**Input data:**
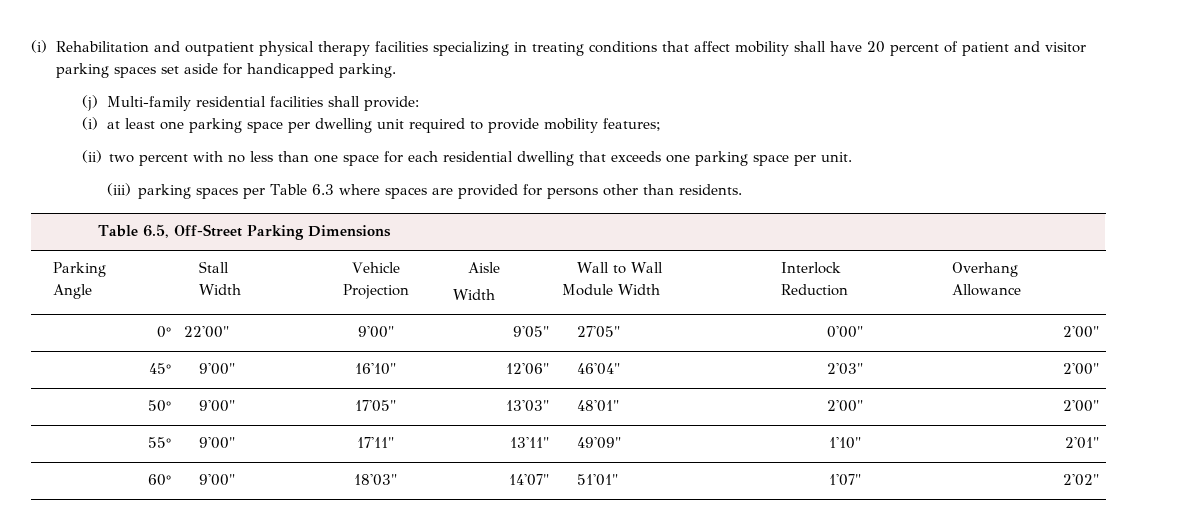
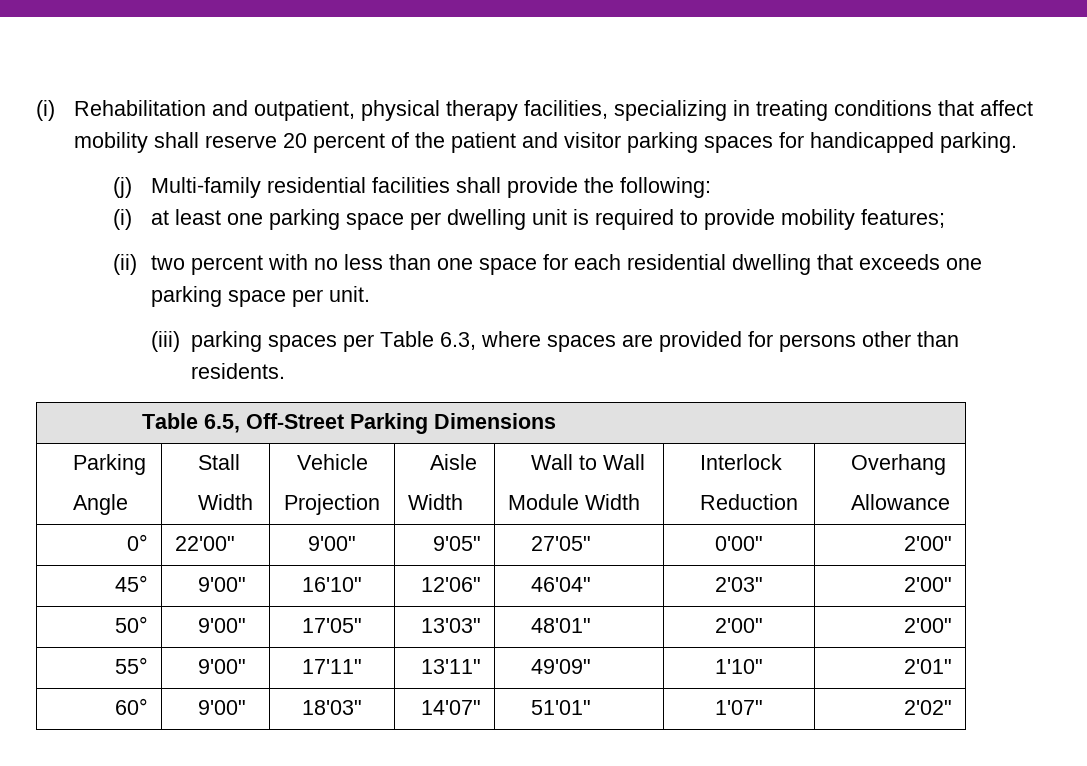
- (i) Rehabilitation and outpatient physical therapy facilities specializing in treating conditions that affect mobility shall have 20 percent of patient and visitor parking spaces set aside for handicapped parking.
+ (i) Rehabilitation and outpatient, physical therapy facilities, specializing in treating conditions that affect mobility shall reserve 20 percent of the patient and visitor parking spaces for handicapped parking.
- (j) Multi-family residential facilities shall provide:
+ (j) Multi-family residential facilities shall provide the following:
- (i) at least one parking space per dwelling unit required to provide mobility features;
+ (i) at least one parking space per dwelling unit is required to provide mobility features;
- (iii) parking spaces per Table 6.3 where spaces are provided for persons other than residents.
+ (iii) parking spaces per Table 6.3, where spaces are provided for persons other than residents.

**Your goal:** Everything from the line containing "spaces for handicapped parking." through the last line above should be copied exactly, please, with nothing added.

**Reply to the task:**
+ (i) Rehabilitation and outpatient, physical therapy facilities, specializing in treating conditions that affect mobility shall reserve 20 percent of the patient and visitor parking spaces for handicapped parking.
- (j) Multi-family residential facilities shall provide:
+ (j) Multi-family residential facilities shall provide the following:
- (i) at least one parking space per dwelling unit required to provide mobility features;
+ (i) at least one parking space per dwelling unit is required to provide mobility features;
- (iii) parking spaces per Table 6.3 where spaces are provided for persons other than residents.
+ (iii) parking spaces per Table 6.3, where spaces are provided for persons other than residents.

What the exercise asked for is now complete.